[Lustre-discuss] Unable to activate OST

1,265 views
Skip to first unread message

Dusty Marks

unread,
Jan 14, 2010, 9:31:27 PM1/14/10
to lustre-...@lists.lustre.org
Greetings,

I'm trying to get Lustre 1.8.1.1 working, but have been running into nothing but trouble.

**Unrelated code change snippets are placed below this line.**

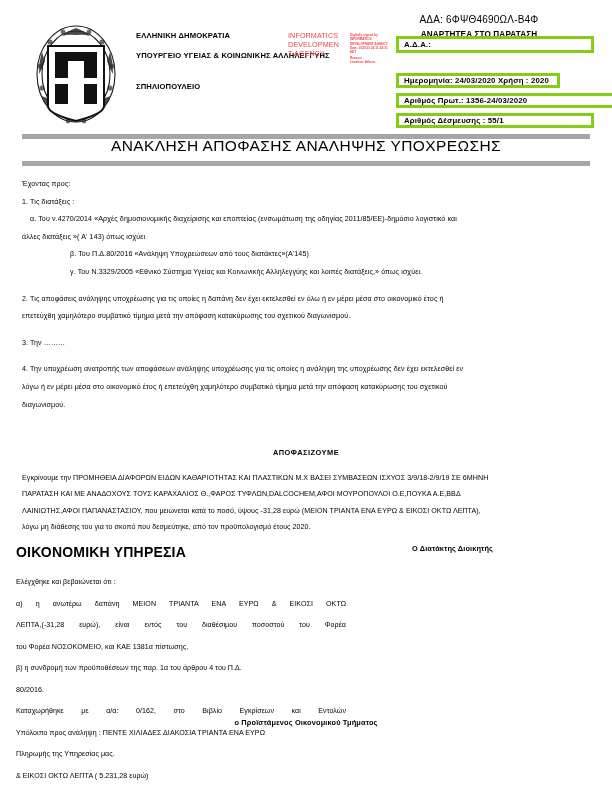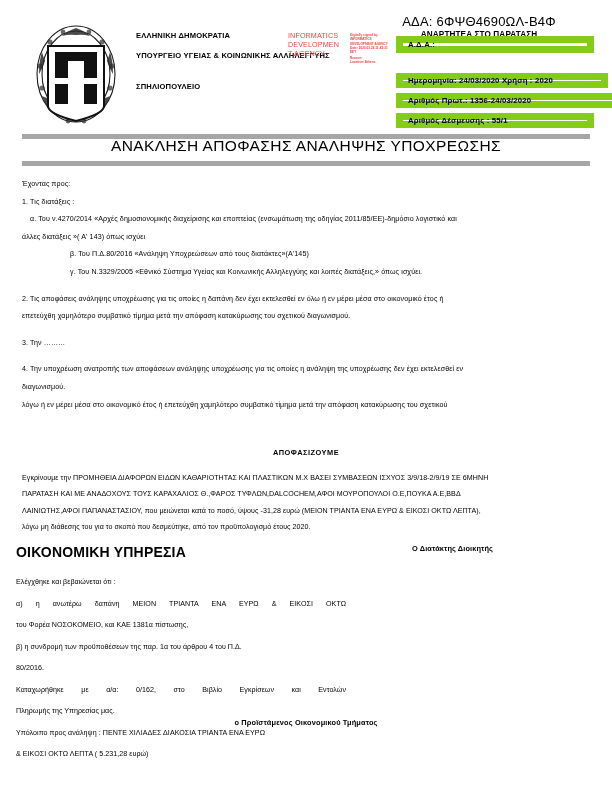"ΑΔΑ: 6ΦΨΘ4690ΩΛ-Β4Φ" .ada-top { font-size: 13px -> 10px }
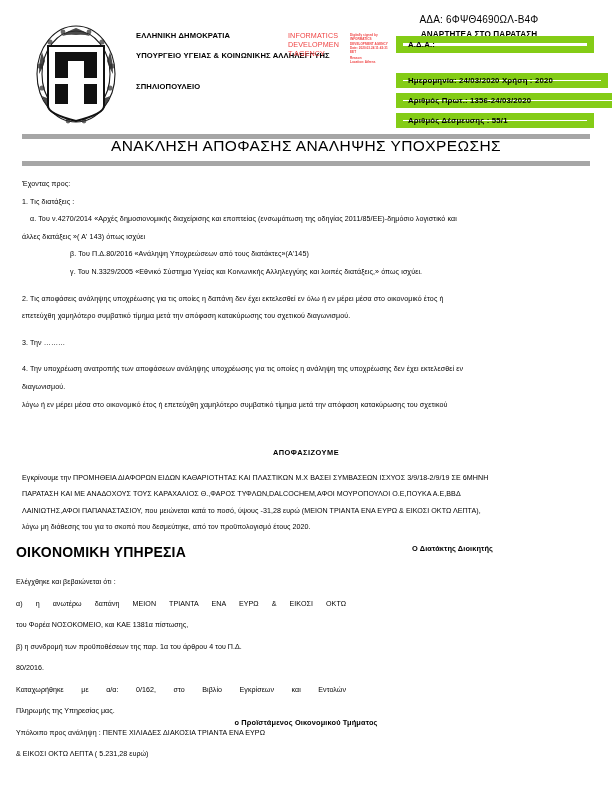"Α.Δ.Α.:" .box { border: 7px solid #84cc16 -> 3px solid #84cc16 }
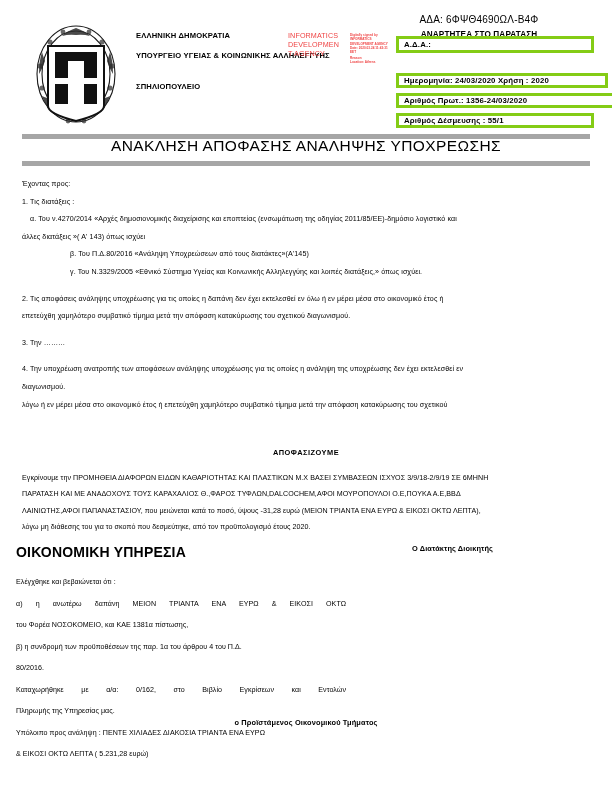"Ημερομηνία: 24/03/2020 Χρήση : 2020" .box-date { width: 212px -> 164px }
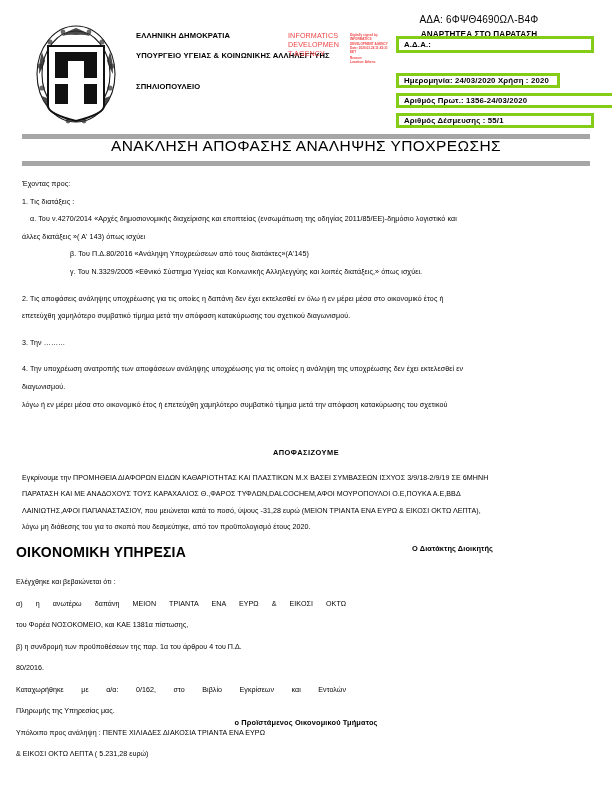"διαγωνισμού." p.p { order: before "λόγω ή εν μέρει μέσα" -> after "λόγω ή εν μέρει μέσα" }
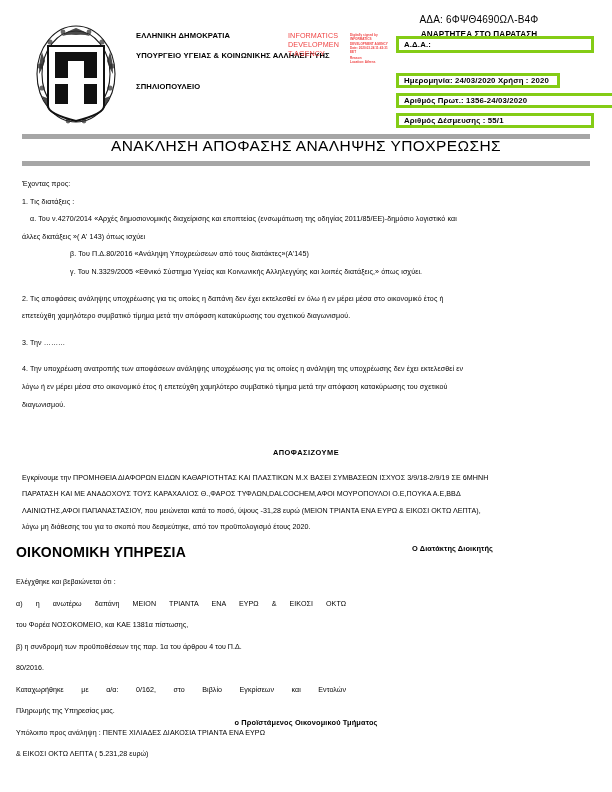"ΛΕΠΤΑ,(-31,28 ευρώ), είναι εντός του" div.jline { html: none -> <div>ΛΕΠΤΑ,(-31,28 ευρώ), είναι εντός του διαθέσιμου ποσοστού του Φορέα</div> }
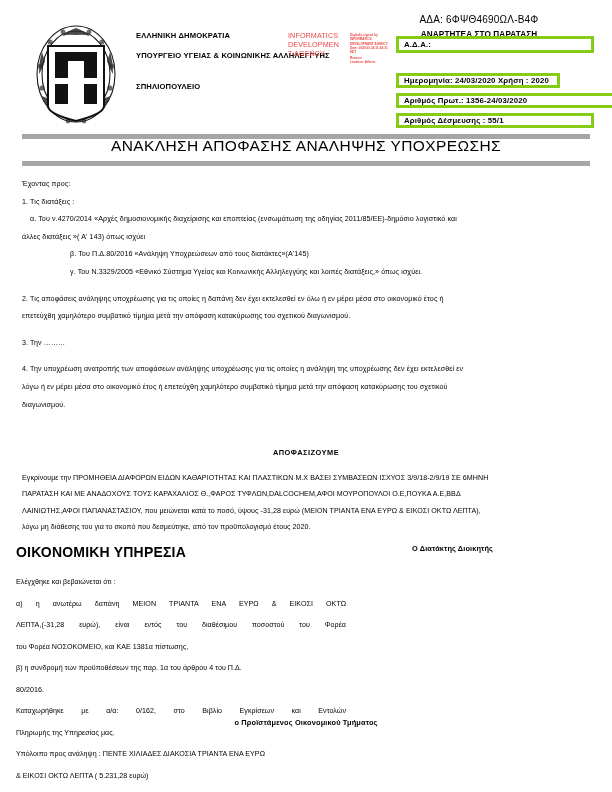"Πληρωμής της Υπηρεσίας μας." div { order: before "Υπόλοιπο προς ανάληψη : ΠΕΝΤΕ" -> after "Υπόλοιπο προς ανάληψη : ΠΕΝΤΕ" }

Long story short, i'm trying to mount the OST on the OSS, but i keep getting this error:

[root@oss ~]# mount -t lustre /dev/lustre/OST /lustre/OSS
mount.lustre: mount /dev/lustre/OST at /lustre/OSS failed: Input/output error
Is the MGS running?

What i don't understand is, the MGS is running as far as i know. I followed this guide http://manual.lustre.org/manual/LustreManual16_HTML/ConfiguringLustreExamples.html. After that didn't work, i tried this guide http://unixfoo.blogspot.com/2009/11/lustre-cluster-filesystem-quick-setup.html, and that didn't work either. I have the MDS and MGS on the same system.

In the below walk-through of what i've done from start to finish, it is clear that i mounted the MGS partition, which, if i understand lustre correctly, should start the MGS service, yet the OSS complains with an I/O error.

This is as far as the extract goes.